In the entries below, begin at the line with "filter: none -> CIBPrincipalOutstanding" and stop after the line with "Total | ADA: 5497.23 -> 4122.45"; output those lines exactly and omit the pictures.

Detected change data
+--

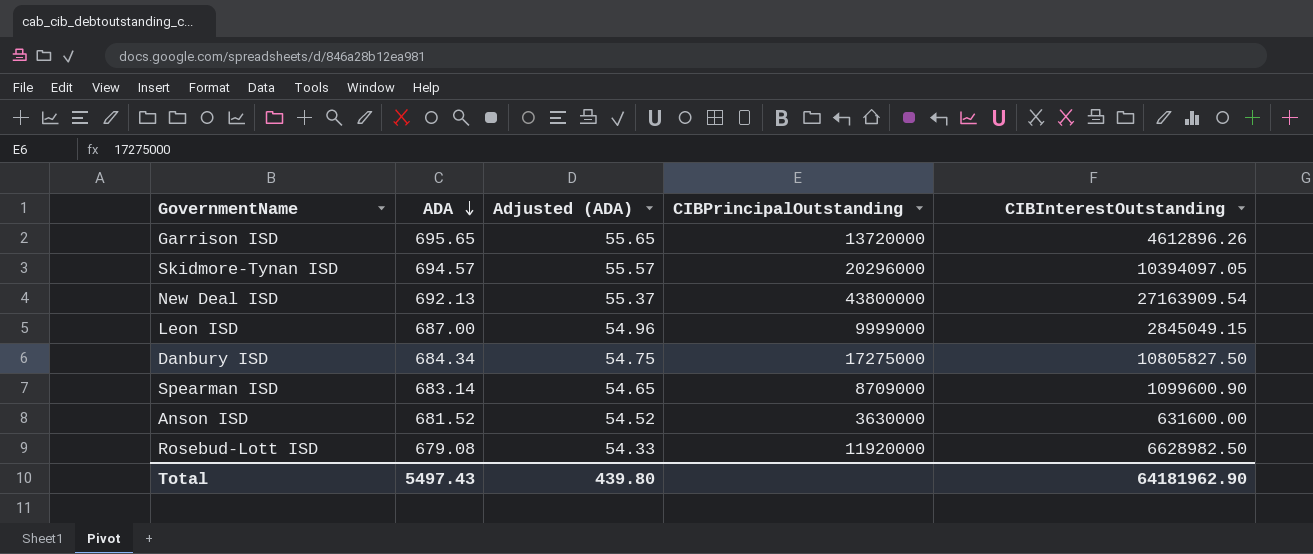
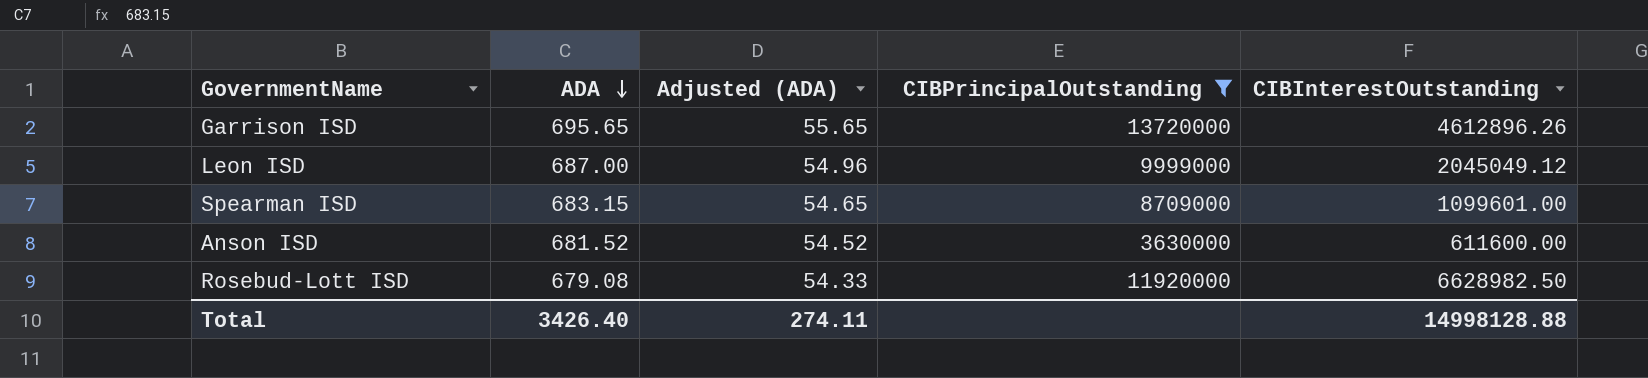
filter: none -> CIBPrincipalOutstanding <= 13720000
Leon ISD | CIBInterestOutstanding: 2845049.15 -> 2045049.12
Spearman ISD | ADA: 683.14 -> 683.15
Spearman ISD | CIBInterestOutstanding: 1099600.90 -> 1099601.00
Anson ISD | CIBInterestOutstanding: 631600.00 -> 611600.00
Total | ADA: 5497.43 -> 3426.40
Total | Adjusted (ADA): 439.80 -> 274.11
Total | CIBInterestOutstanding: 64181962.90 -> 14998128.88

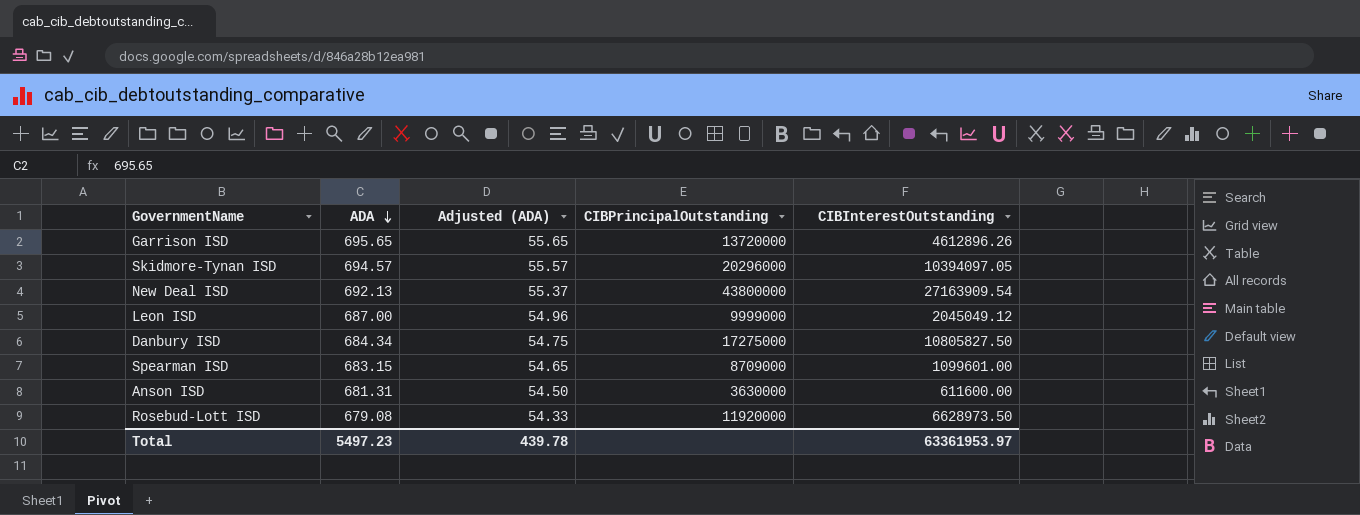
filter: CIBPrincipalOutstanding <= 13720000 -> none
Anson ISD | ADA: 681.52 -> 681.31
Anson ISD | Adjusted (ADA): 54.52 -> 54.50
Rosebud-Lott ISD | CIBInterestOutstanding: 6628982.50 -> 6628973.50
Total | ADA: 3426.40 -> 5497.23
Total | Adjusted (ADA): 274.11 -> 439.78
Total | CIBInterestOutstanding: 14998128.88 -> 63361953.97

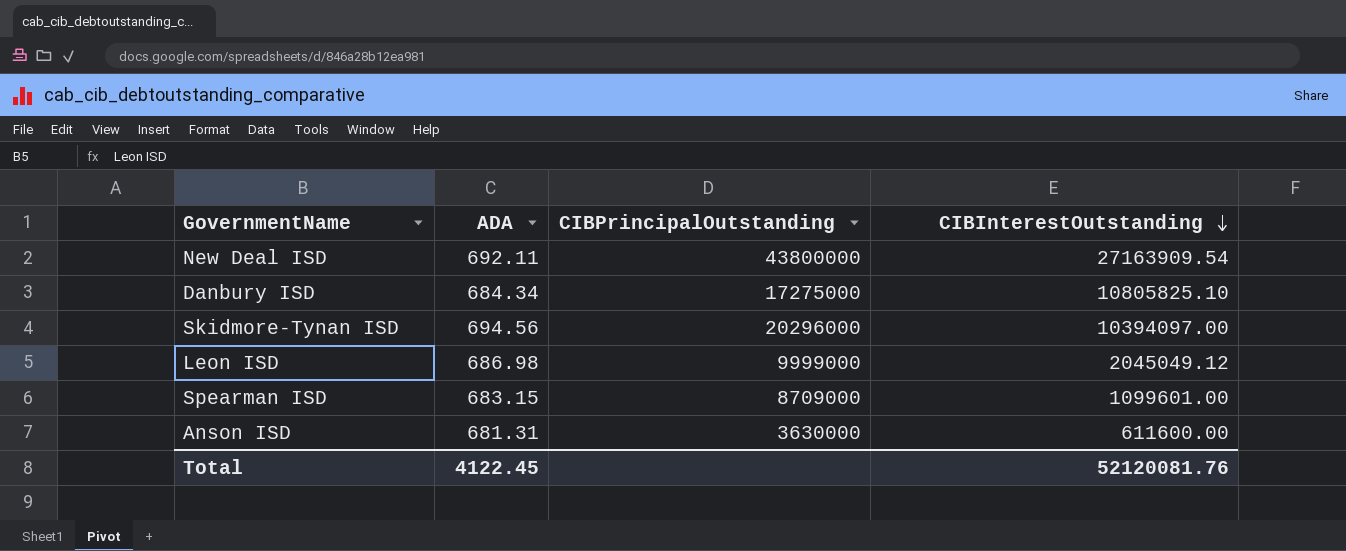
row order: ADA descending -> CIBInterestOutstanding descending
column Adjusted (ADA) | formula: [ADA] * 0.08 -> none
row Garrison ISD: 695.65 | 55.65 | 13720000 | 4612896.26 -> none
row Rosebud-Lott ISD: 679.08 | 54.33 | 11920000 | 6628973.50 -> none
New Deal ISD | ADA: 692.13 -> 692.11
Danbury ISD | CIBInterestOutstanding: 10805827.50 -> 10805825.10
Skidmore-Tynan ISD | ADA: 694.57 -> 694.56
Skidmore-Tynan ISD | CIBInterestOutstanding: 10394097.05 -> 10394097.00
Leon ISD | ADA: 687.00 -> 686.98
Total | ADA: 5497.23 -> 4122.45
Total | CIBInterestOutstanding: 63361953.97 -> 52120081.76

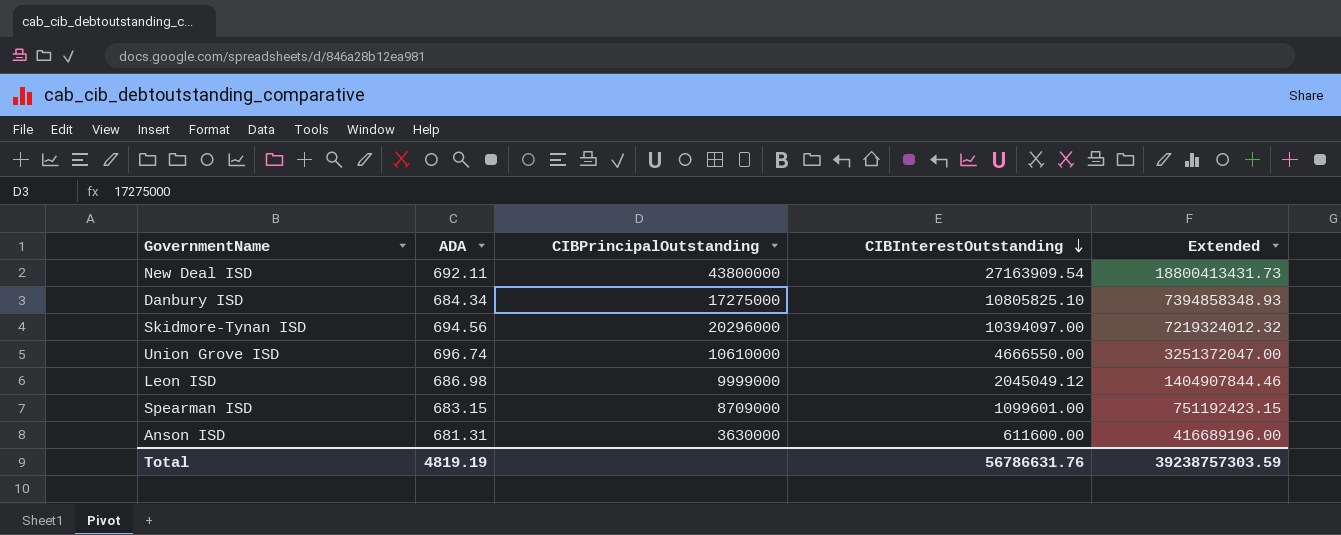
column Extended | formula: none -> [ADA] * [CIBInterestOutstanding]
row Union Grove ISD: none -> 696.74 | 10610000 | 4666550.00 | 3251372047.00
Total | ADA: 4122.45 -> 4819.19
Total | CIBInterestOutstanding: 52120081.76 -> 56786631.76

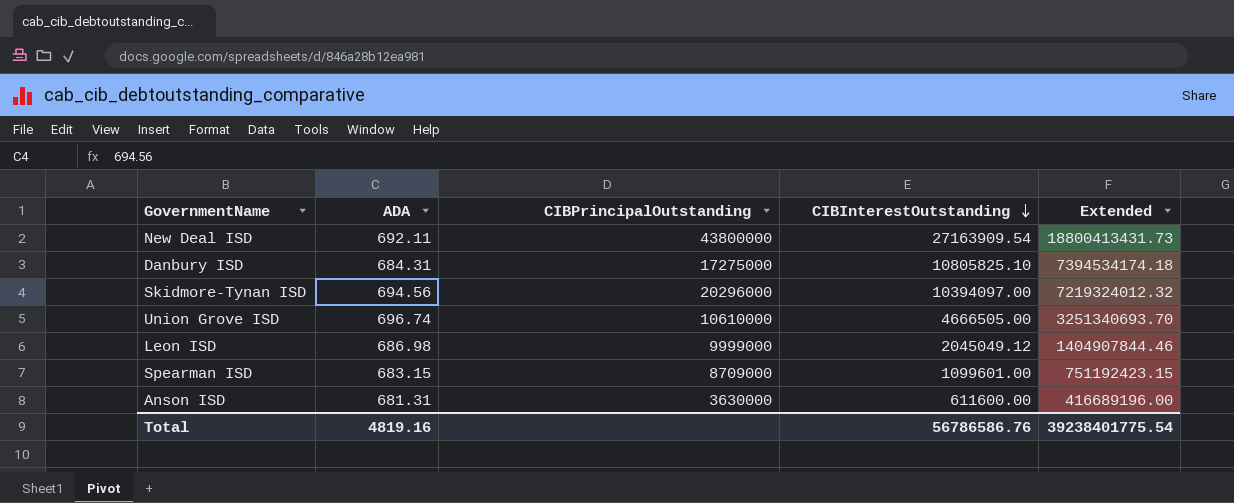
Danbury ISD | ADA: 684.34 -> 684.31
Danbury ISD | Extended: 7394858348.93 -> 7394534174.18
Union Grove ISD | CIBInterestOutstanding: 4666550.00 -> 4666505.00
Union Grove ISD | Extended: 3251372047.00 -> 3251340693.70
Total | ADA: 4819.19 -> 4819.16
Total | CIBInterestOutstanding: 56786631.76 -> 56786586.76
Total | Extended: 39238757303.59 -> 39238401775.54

+--

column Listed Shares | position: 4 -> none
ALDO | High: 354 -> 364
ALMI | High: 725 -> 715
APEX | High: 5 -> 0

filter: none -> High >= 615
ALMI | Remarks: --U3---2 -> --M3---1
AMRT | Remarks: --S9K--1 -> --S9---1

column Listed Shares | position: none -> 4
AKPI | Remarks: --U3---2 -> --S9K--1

+--

● Result:
filter: none -> CIBPrincipalOutstanding <= 13720000
Leon ISD | CIBInterestOutstanding: 2845049.15 -> 2045049.12
Spearman ISD | ADA: 683.14 -> 683.15
Spearman ISD | CIBInterestOutstanding: 1099600.90 -> 1099601.00
Anson ISD | CIBInterestOutstanding: 631600.00 -> 611600.00
Total | ADA: 5497.43 -> 3426.40
Total | Adjusted (ADA): 439.80 -> 274.11
Total | CIBInterestOutstanding: 64181962.90 -> 14998128.88

filter: CIBPrincipalOutstanding <= 13720000 -> none
Anson ISD | ADA: 681.52 -> 681.31
Anson ISD | Adjusted (ADA): 54.52 -> 54.50
Rosebud-Lott ISD | CIBInterestOutstanding: 6628982.50 -> 6628973.50
Total | ADA: 3426.40 -> 5497.23
Total | Adjusted (ADA): 274.11 -> 439.78
Total | CIBInterestOutstanding: 14998128.88 -> 63361953.97

row order: ADA descending -> CIBInterestOutstanding descending
column Adjusted (ADA) | formula: [ADA] * 0.08 -> none
row Garrison ISD: 695.65 | 55.65 | 13720000 | 4612896.26 -> none
row Rosebud-Lott ISD: 679.08 | 54.33 | 11920000 | 6628973.50 -> none
New Deal ISD | ADA: 692.13 -> 692.11
Danbury ISD | CIBInterestOutstanding: 10805827.50 -> 10805825.10
Skidmore-Tynan ISD | ADA: 694.57 -> 694.56
Skidmore-Tynan ISD | CIBInterestOutstanding: 10394097.05 -> 10394097.00
Leon ISD | ADA: 687.00 -> 686.98
Total | ADA: 5497.23 -> 4122.45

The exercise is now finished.